#### [ASSIGNMENT]
In the listing below, locate the line with "font-style: none ->" and the line with "text: категория ->", then output both and everything between them exactly, minus any pictures.

#### [INPUT DATA]
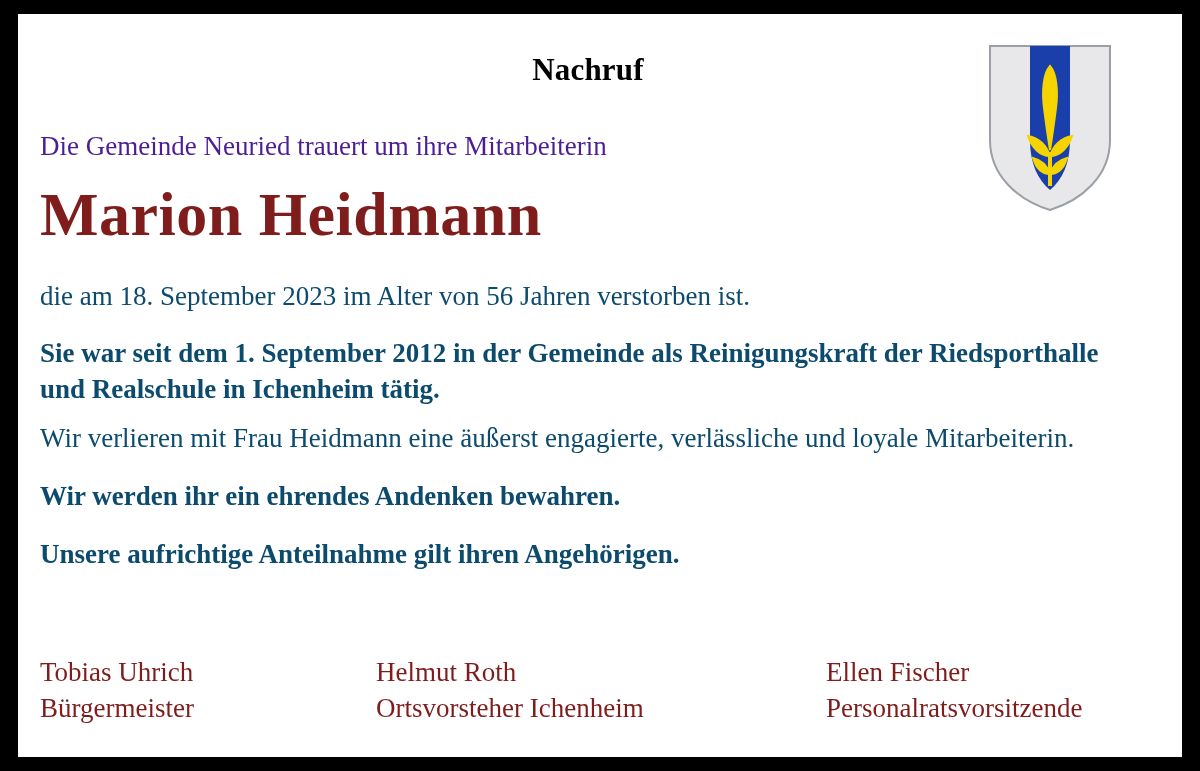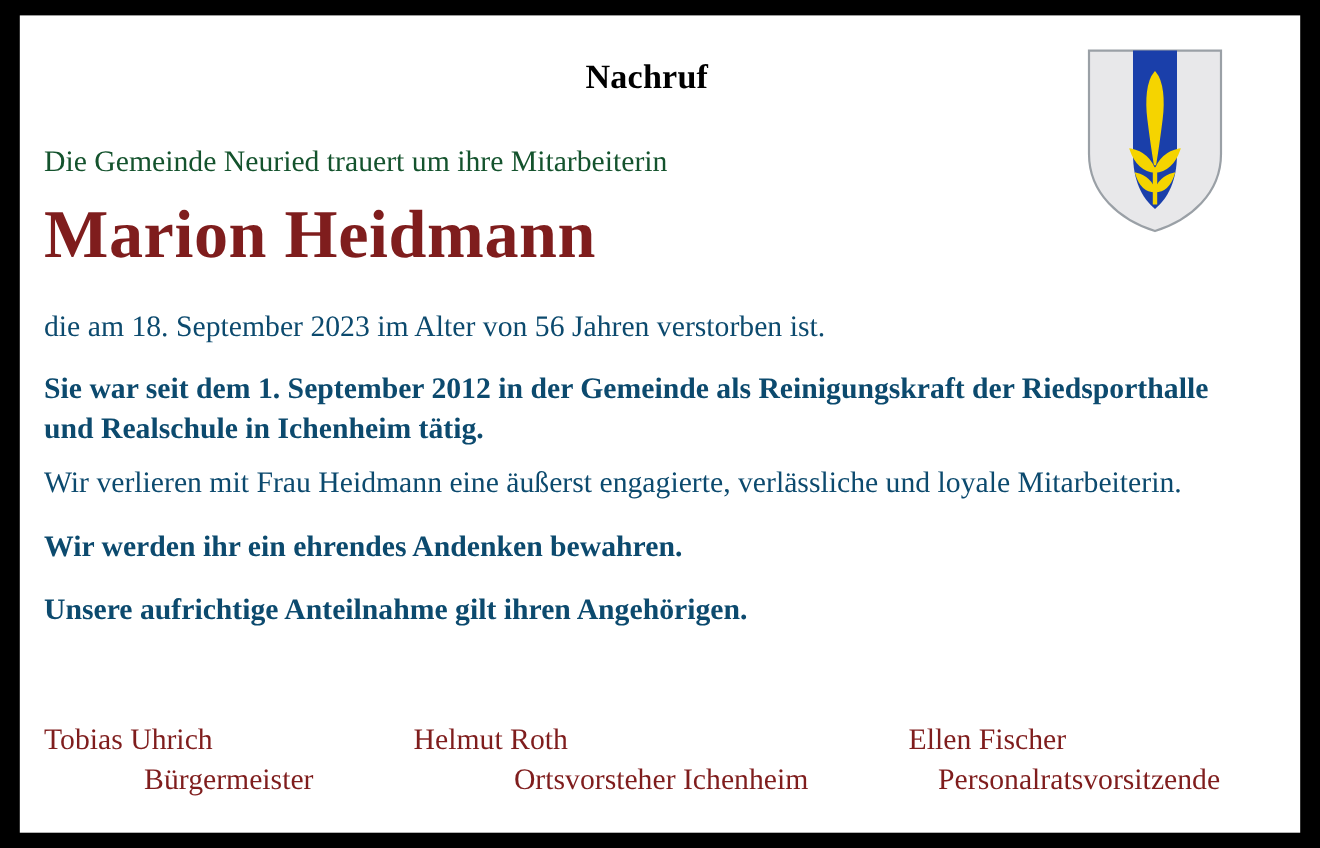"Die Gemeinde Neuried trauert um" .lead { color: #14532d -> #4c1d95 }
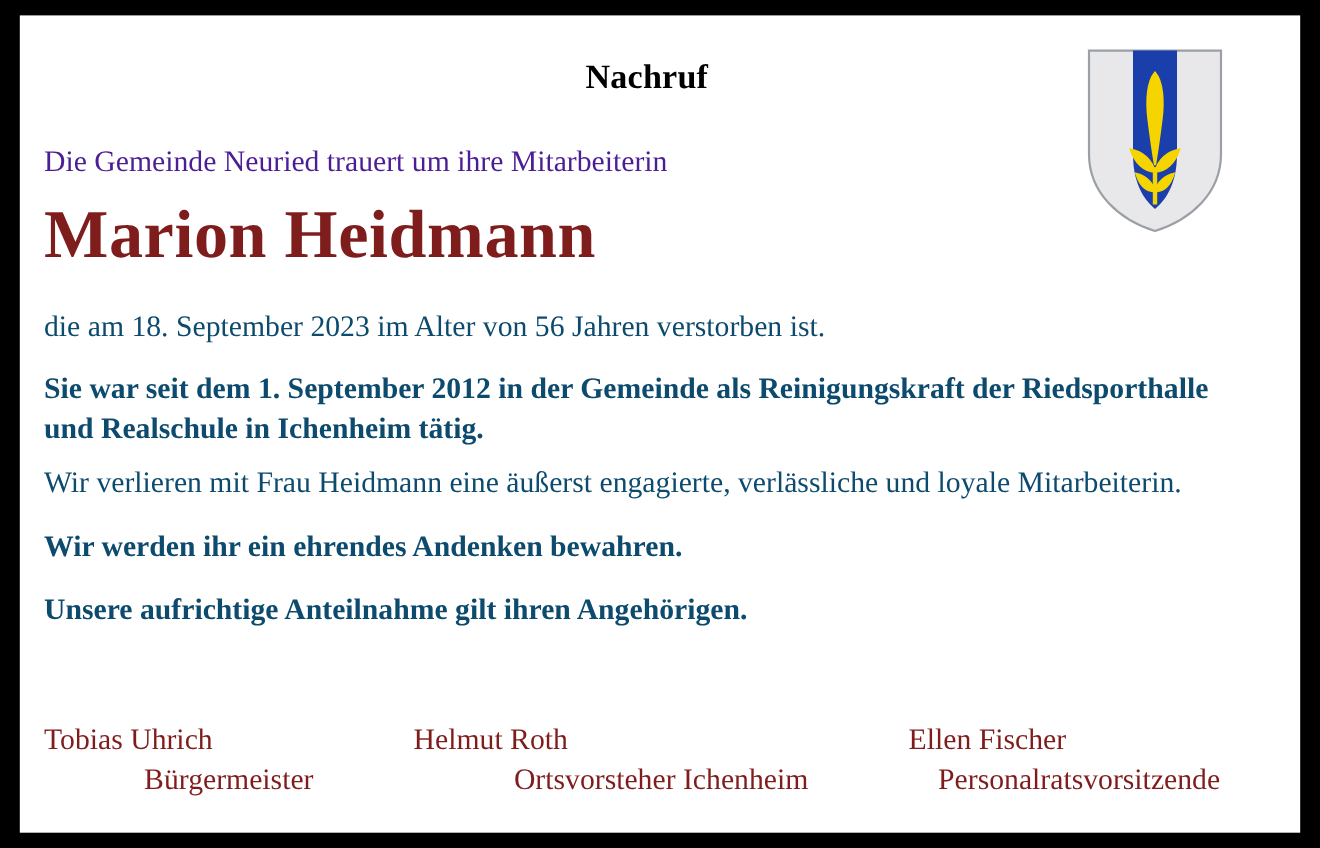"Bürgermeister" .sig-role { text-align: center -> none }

* * *

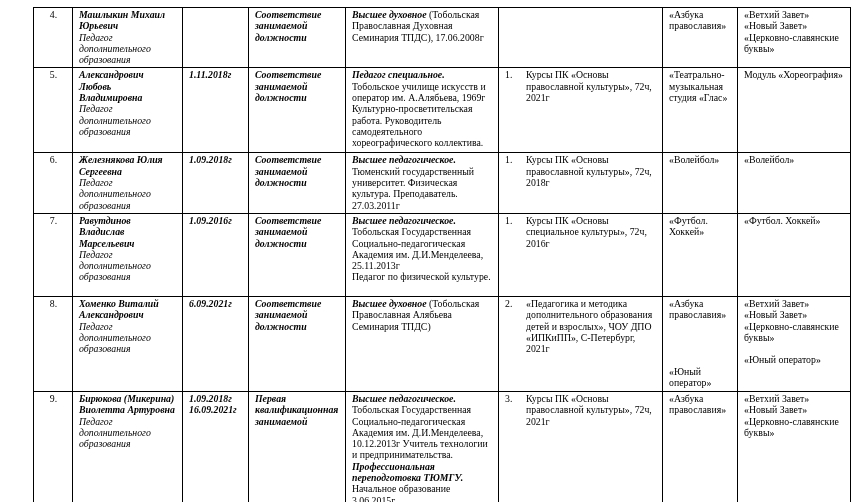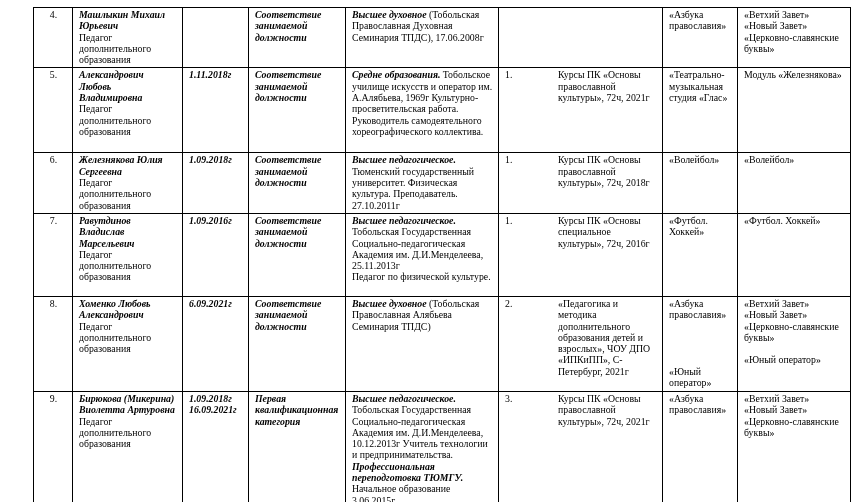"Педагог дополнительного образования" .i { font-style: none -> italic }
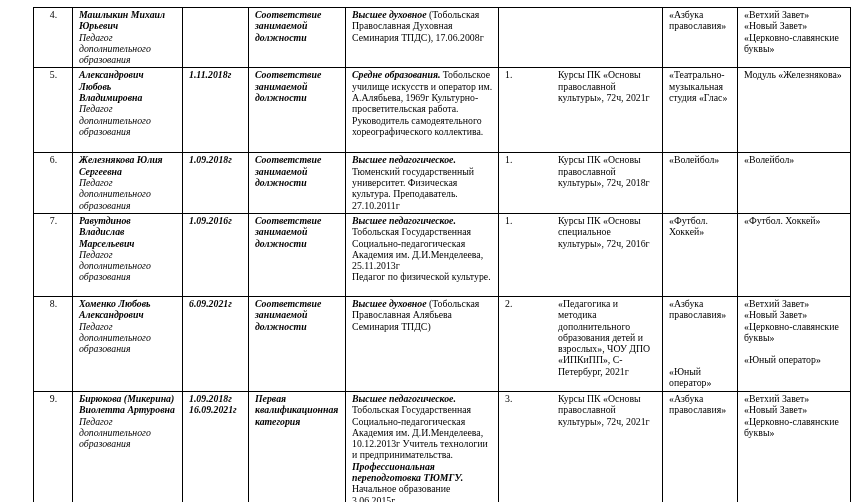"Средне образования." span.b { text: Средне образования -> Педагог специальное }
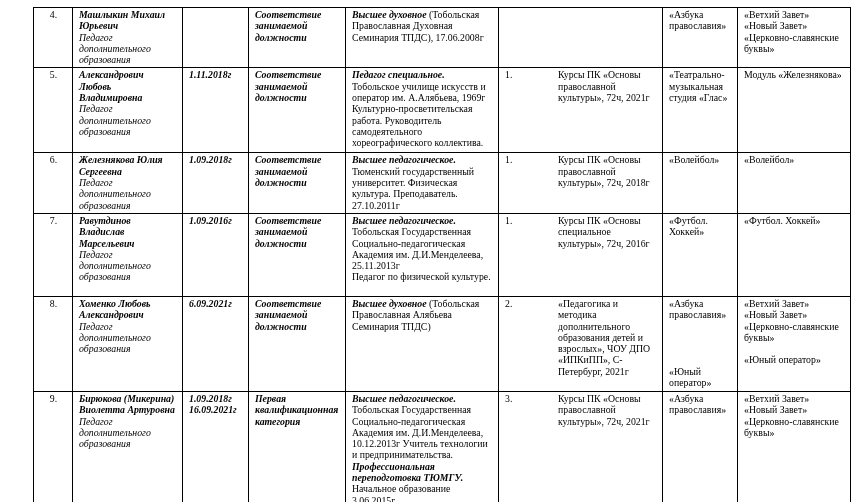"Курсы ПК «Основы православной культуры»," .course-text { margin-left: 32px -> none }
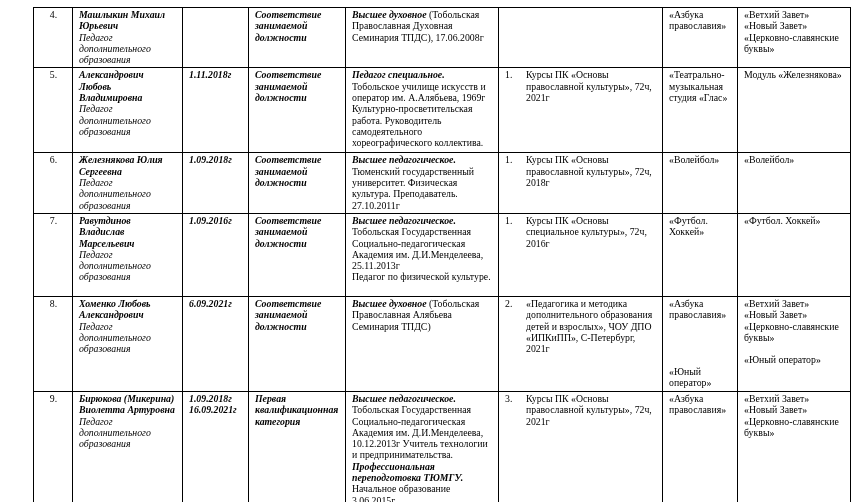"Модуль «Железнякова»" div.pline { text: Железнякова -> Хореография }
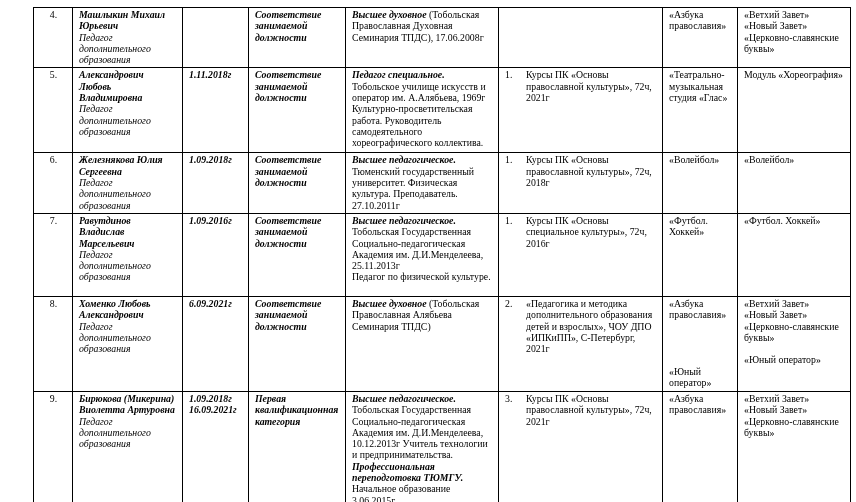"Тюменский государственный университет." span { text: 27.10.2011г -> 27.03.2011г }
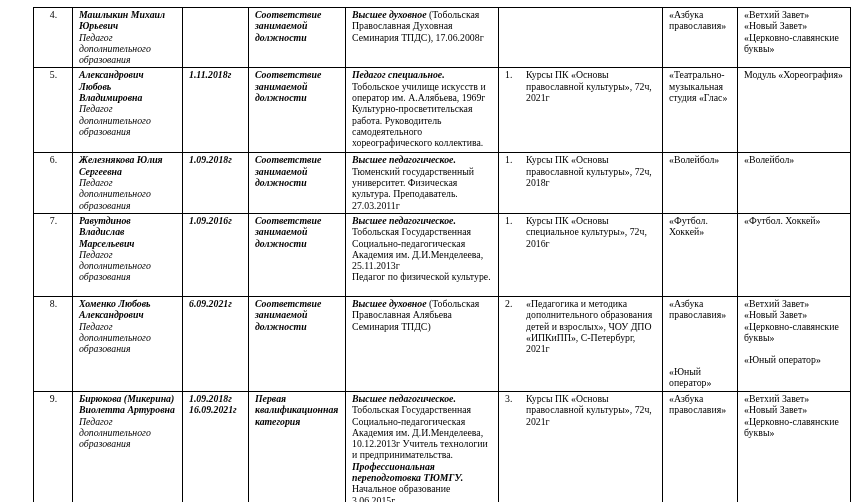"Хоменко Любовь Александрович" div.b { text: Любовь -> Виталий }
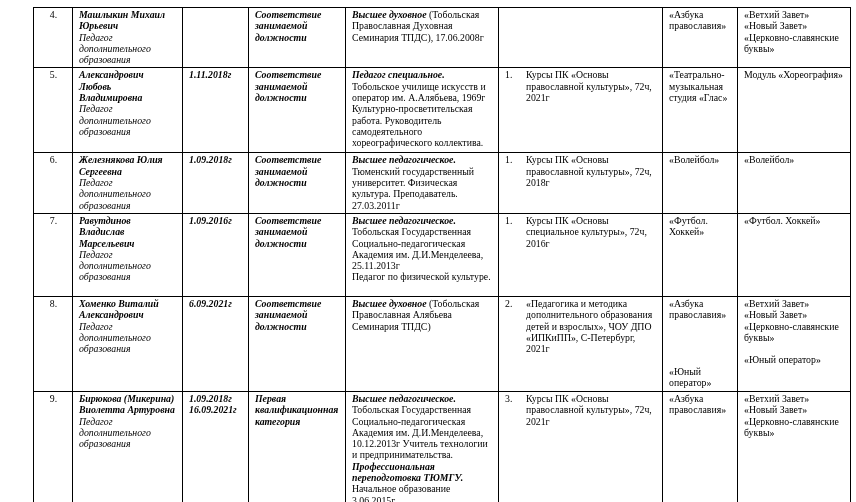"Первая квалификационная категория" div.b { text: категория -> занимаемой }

#### [RESPONSE BOX]
"Педагог дополнительного образования" .i { font-style: none -> italic }
"Средне образования." span.b { text: Средне образования -> Педагог специальное }
"Курсы ПК «Основы православной культуры»," .course-text { margin-left: 32px -> none }
"Модуль «Железнякова»" div.pline { text: Железнякова -> Хореография }
"Тюменский государственный университет." span { text: 27.10.2011г -> 27.03.2011г }
"Хоменко Любовь Александрович" div.b { text: Любовь -> Виталий }
"Первая квалификационная категория" div.b { text: категория -> занимаемой }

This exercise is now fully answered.